[EXERCISE PROMPT] Give the count of lines in the records that contain the string "label", and write nothing but that number.

Web page revision data
■ ■ ■ ■

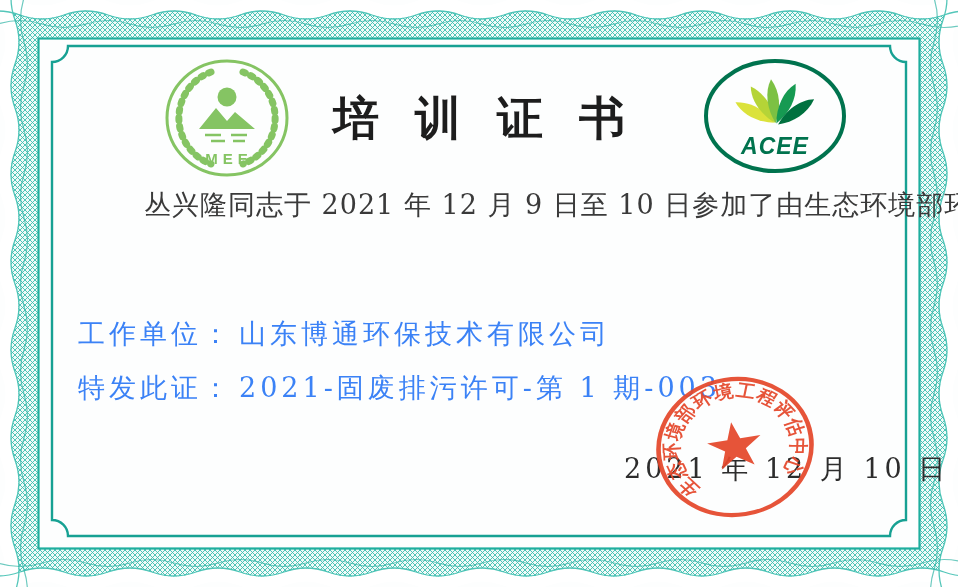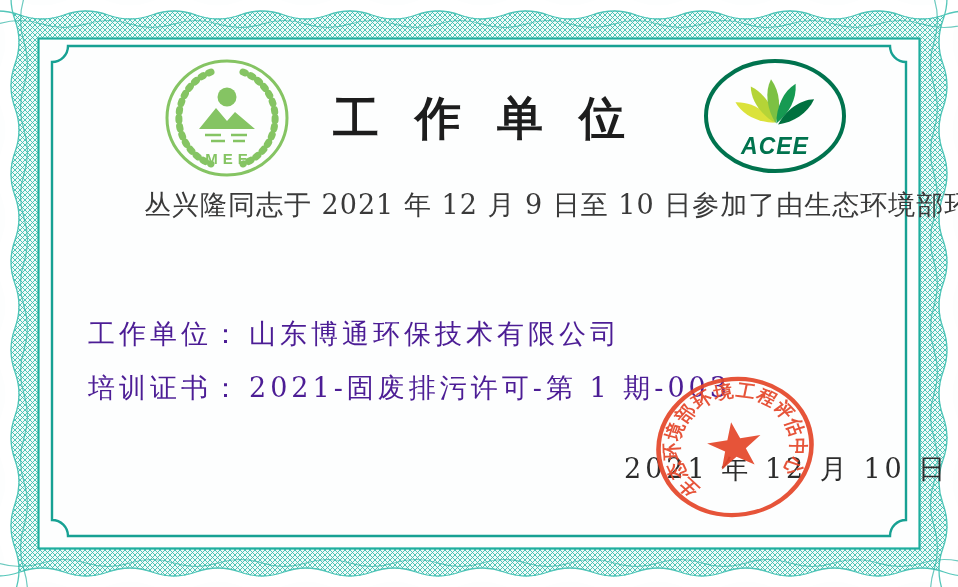--- a/index.html
+++ b/index.html
@@ -92,7 +92,7 @@
     <text x="2" y="46" text-anchor="middle" font-family="Liberation Sans, sans-serif" font-size="15" font-weight="bold" letter-spacing="5" fill="#85c463">MEE</text>
   </svg>
 
-  <div class="title">工作单位</div>
+  <div class="title">培训证书</div>
 
   <svg class="logo-svg acee" width="152" height="120" viewBox="-76 -60 152 120">
     <defs>

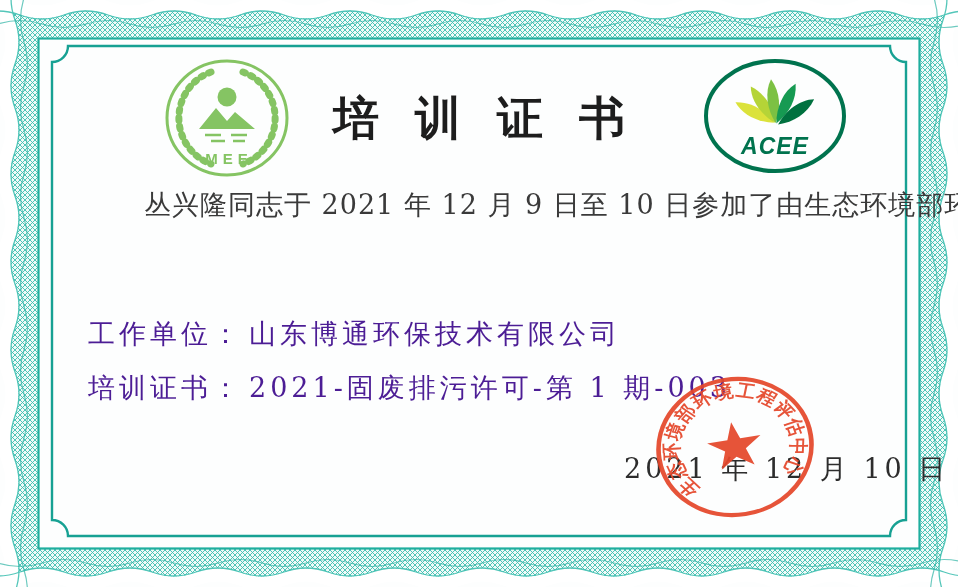--- a/index.html
+++ b/index.html
@@ -20,7 +20,7 @@
   .body-text .line{white-space:nowrap;letter-spacing:1px;}
   .body-text .line.first{text-indent:56px;}
   .field{
-    position:absolute;left:88px;font-size:27px;color:#4c1d95;
+    position:absolute;left:78px;font-size:27px;color:#3b82f6;
     letter-spacing:4px;white-space:nowrap;
   }
   .field.work-unit{top:316px;}

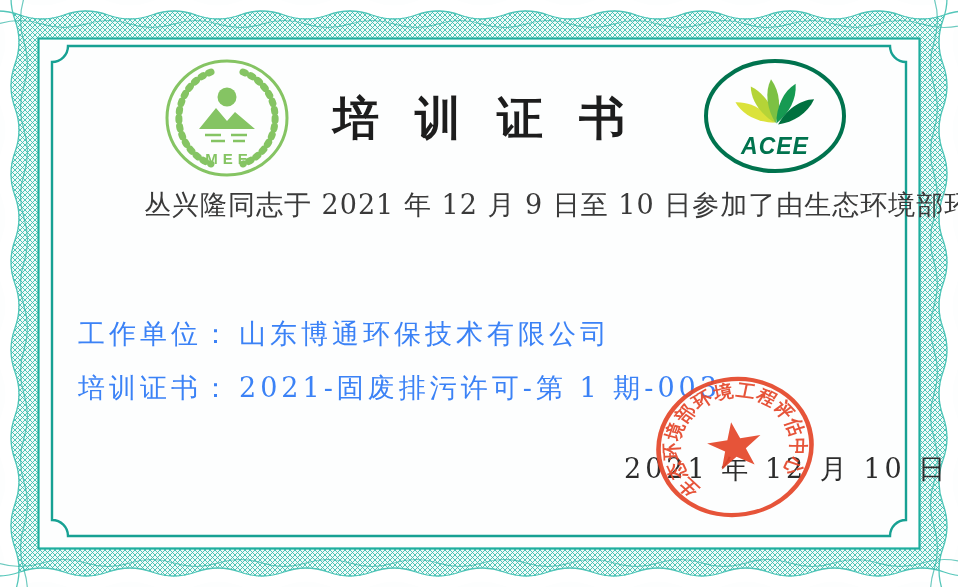--- a/index.html
+++ b/index.html
@@ -117,7 +117,7 @@
     <span class="label">工作单位：</span><span class="value">山东博通环保技术有限公司</span>
   </div>
   <div class="field cert-number">
-    <span class="label">培训证书：</span><span class="value">2021-固废排污许可-第 1 期-003</span>
+    <span class="label">特发此证：</span><span class="value">2021-固废排污许可-第 1 期-003</span>
   </div>
 
   <div class="issue-date">2021 年 12 月 10 日</div>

■ ■ ■ ■

[ANSWER TO THE PROBLEM] 3